I walked rapidly through the dark shop into the familiar drawing-room, where there was only one candle burning, and stood still in amazement: there was no one there. "Where are they?" I asked somebody. But by now, of course, they had separated. Before me was standing a person with a stupid smile, the "madam" herself, who had seen me before. A minute later a door opened and another person came in.

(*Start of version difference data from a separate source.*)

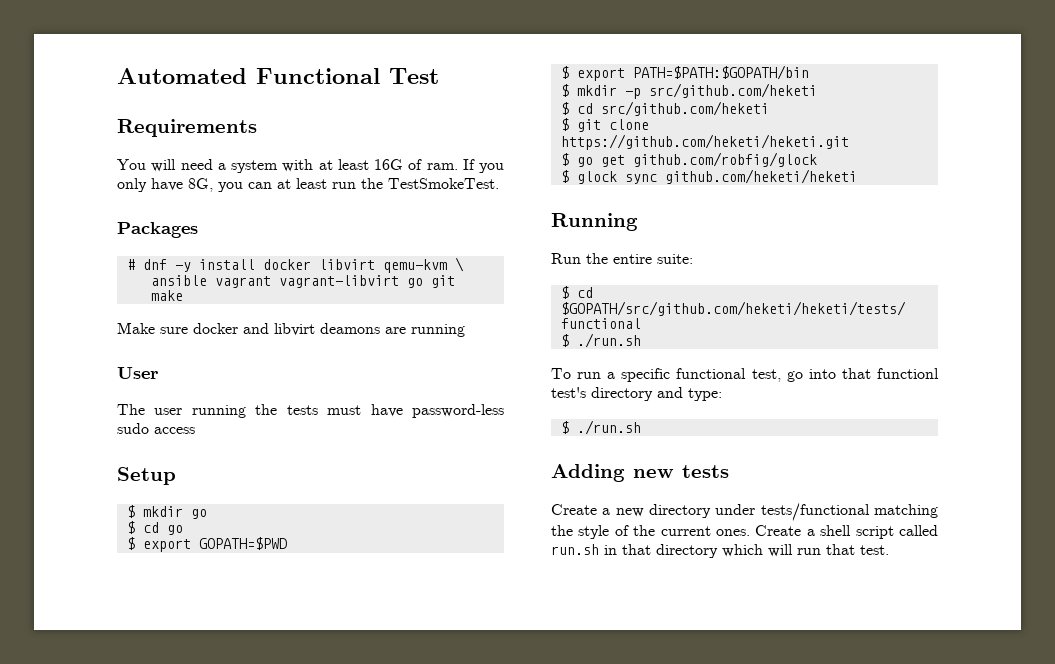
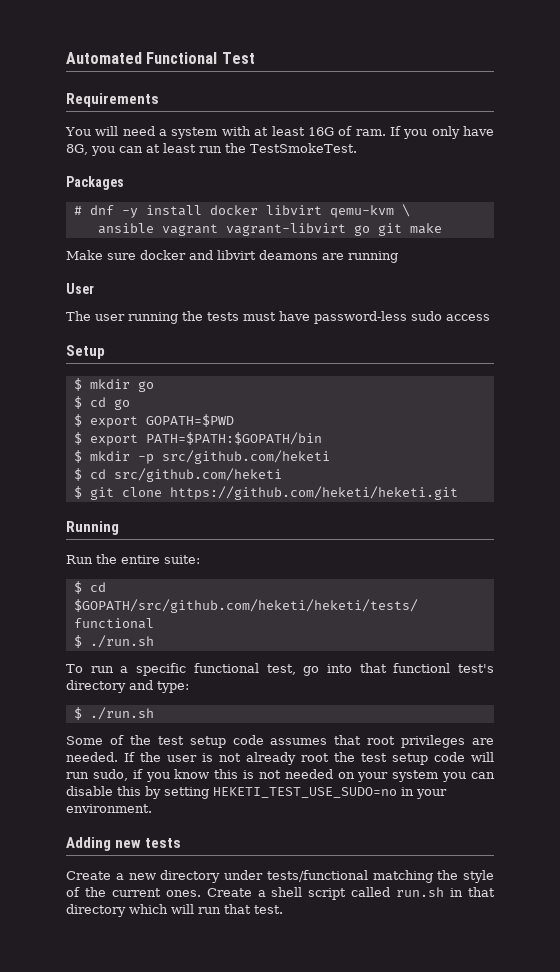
- $ go get github.com/robfig/glock
- $ glock sync github.com/heketi/heketi
+ Some of the test setup code assumes that root privileges are needed. If the user is not already root the test setup code will run sudo, if you know this is not needed on your system you can disable this by setting HEKETI_TEST_USE_SUDO=no in your environment.

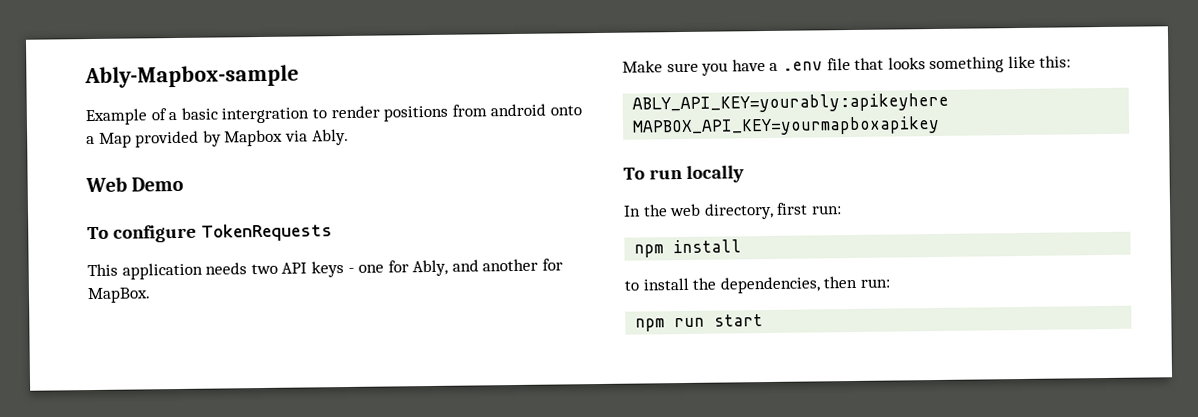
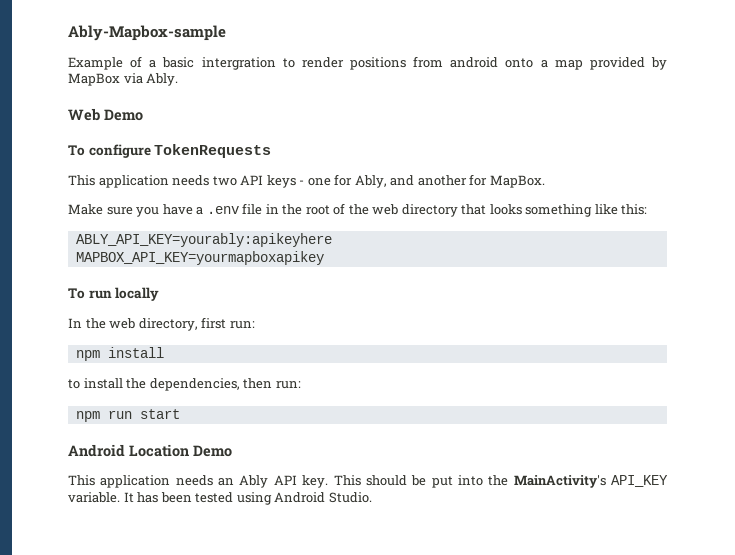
- Example of a basic intergration to render positions from android onto a Map provided by Mapbox via Ably.
+ Example of a basic intergration to render positions from android onto a map provided by MapBox via Ably.
- Make sure you have a .env file that looks something like this:
+ Make sure you have a .env file in the root of the web directory that looks something like this:
+ Android Location Demo
+ This application needs an Ably API key. This should be put into the MainActivity's API_KEY variable. It has been tested using Android Studio.

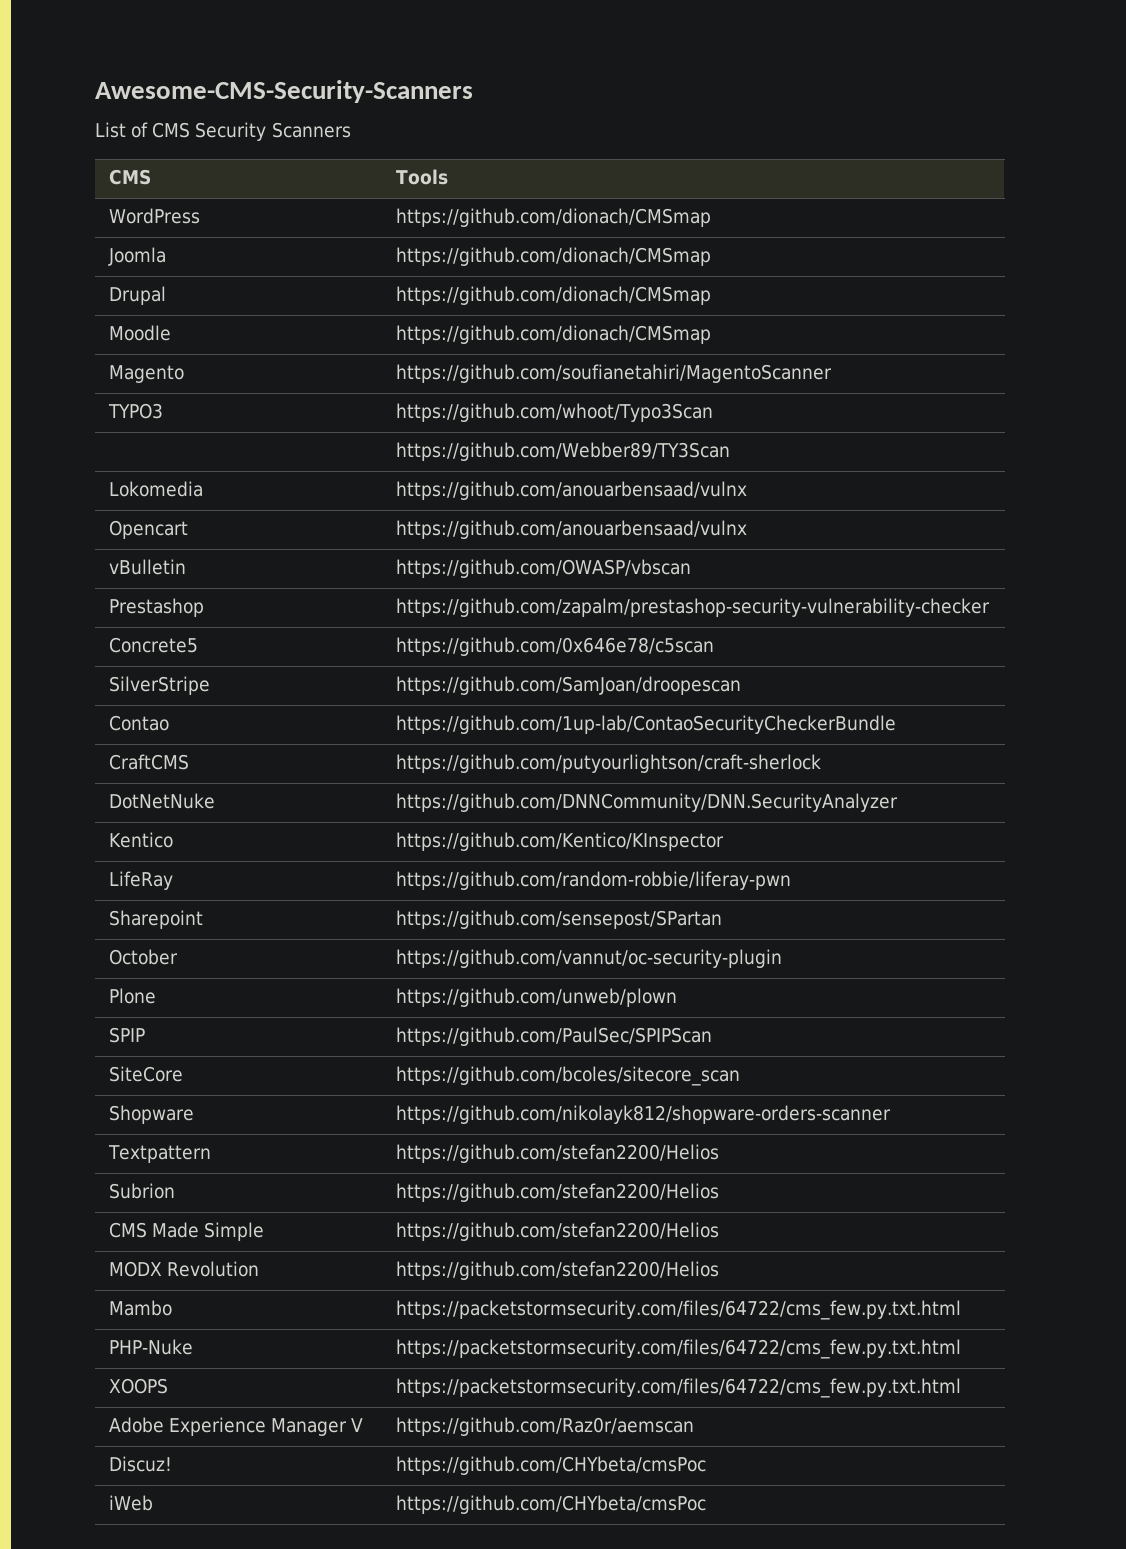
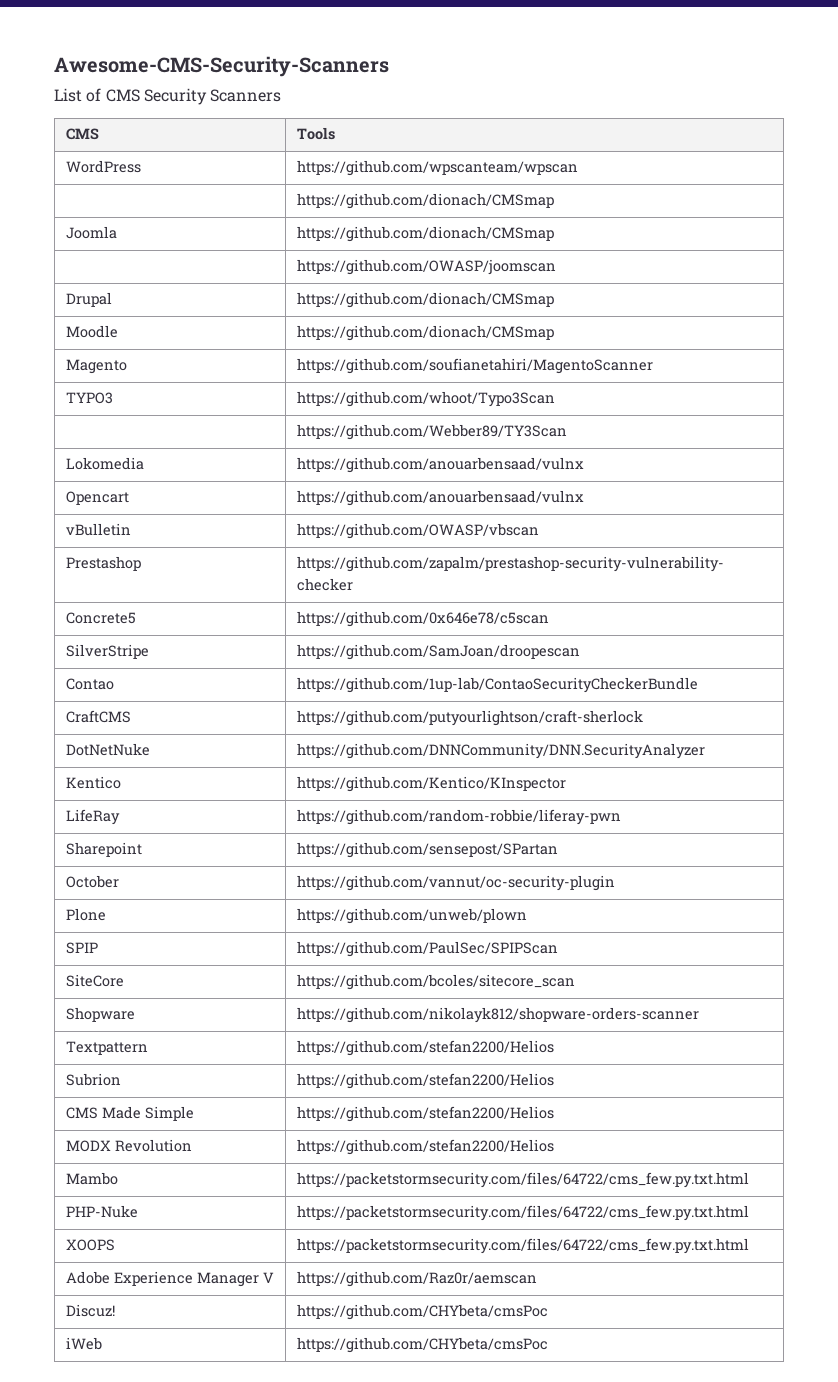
- WordPress | https://github.com/dionach/CMSmap
+ WordPress | https://github.com/wpscanteam/wpscan
+ | https://github.com/dionach/CMSmap
+ | https://github.com/OWASP/joomscan

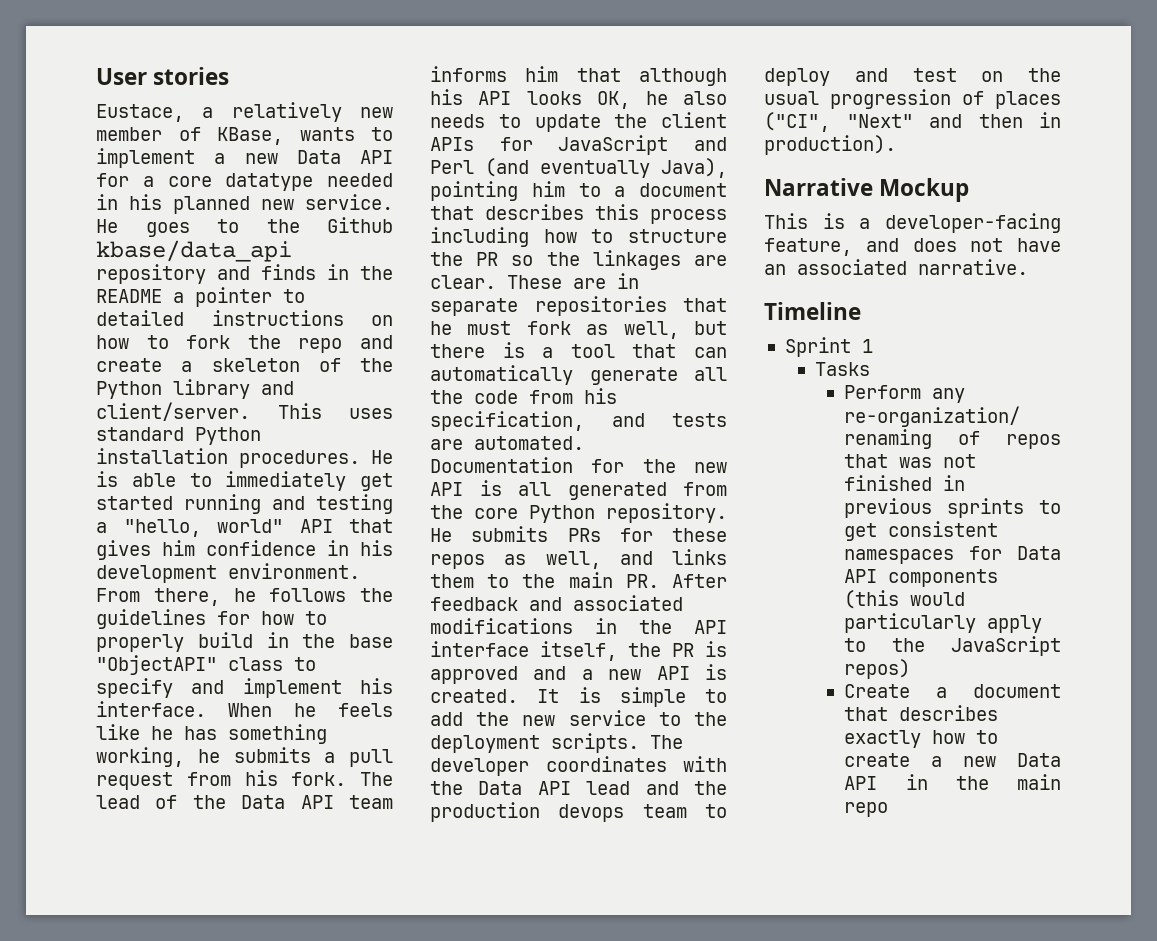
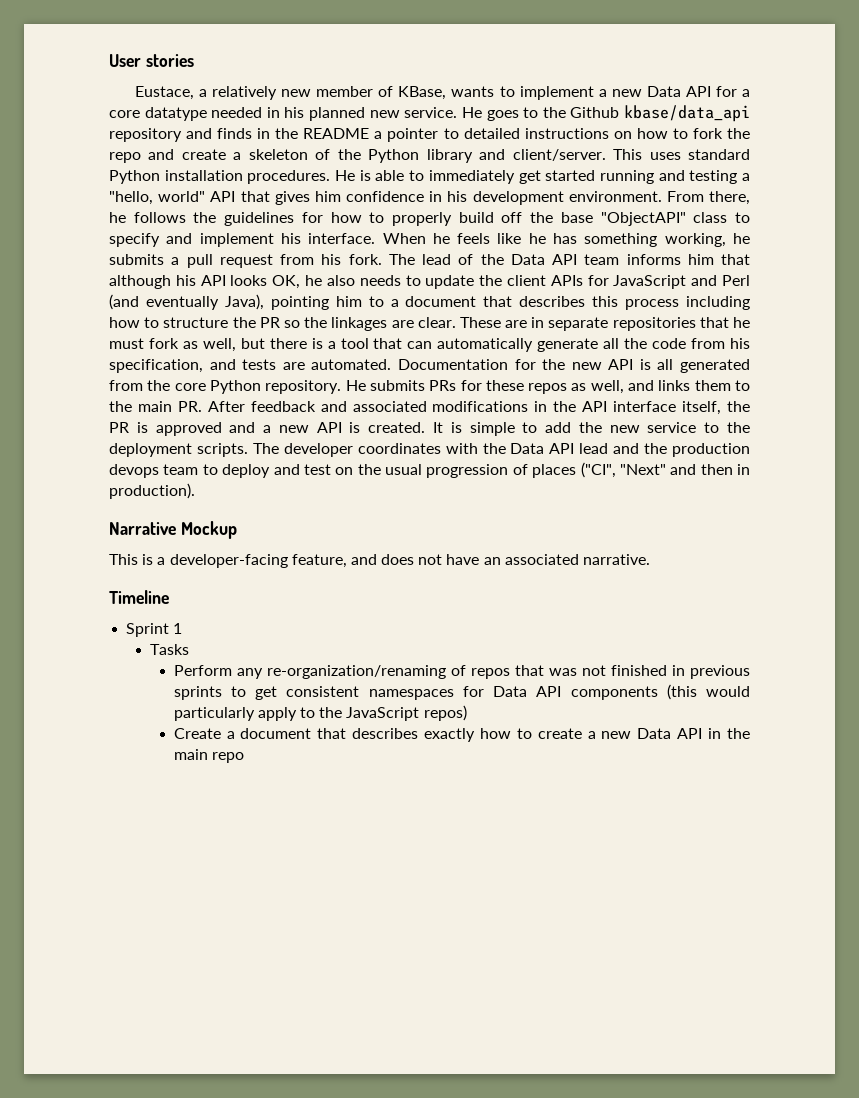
- From there, he follows the guidelines for how to properly build in the base "ObjectAPI" class to specify and implement his interface.
+ From there, he follows the guidelines for how to properly build off the base "ObjectAPI" class to specify and implement his interface.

Taking no notice of anything I strode about the room, and, I believe, I talked to myself. I felt as though I had been saved from death and was conscious of this, joyfully, all over: I should have given that slap, I should certainly, certainly have given it! But now they were not here and . . . everything had vanished and changed! I looked round. I could not realise my condition yet. I looked mechanically at the girl who had come in: and had a glimpse of a fresh, young, rather pale face, with straight, dark eyebrows, and with grave, as it were wondering, eyes that attracted me at once; I should have hated her if she had been smiling. I began looking at her more intently and, as it were, with effort. I had not fully collected my thoughts. There was something simple and good-natured in her face, but something strangely grave. I am sure that this stood in her way here, and no one of those fools had noticed her. She could not, however, have been called a beauty, though she was tall, strong-looking, and well built. She was very simply dressed. Something loathsome stirred within me. I went straight up to her.
I chanced to look into the glass. My harassed face struck me as revolting in the extreme, pale, angry, abject, with dishevelled hair. "No matter, I am glad of it," I thought; "I am glad that I shall seem repulsive to her; I like that."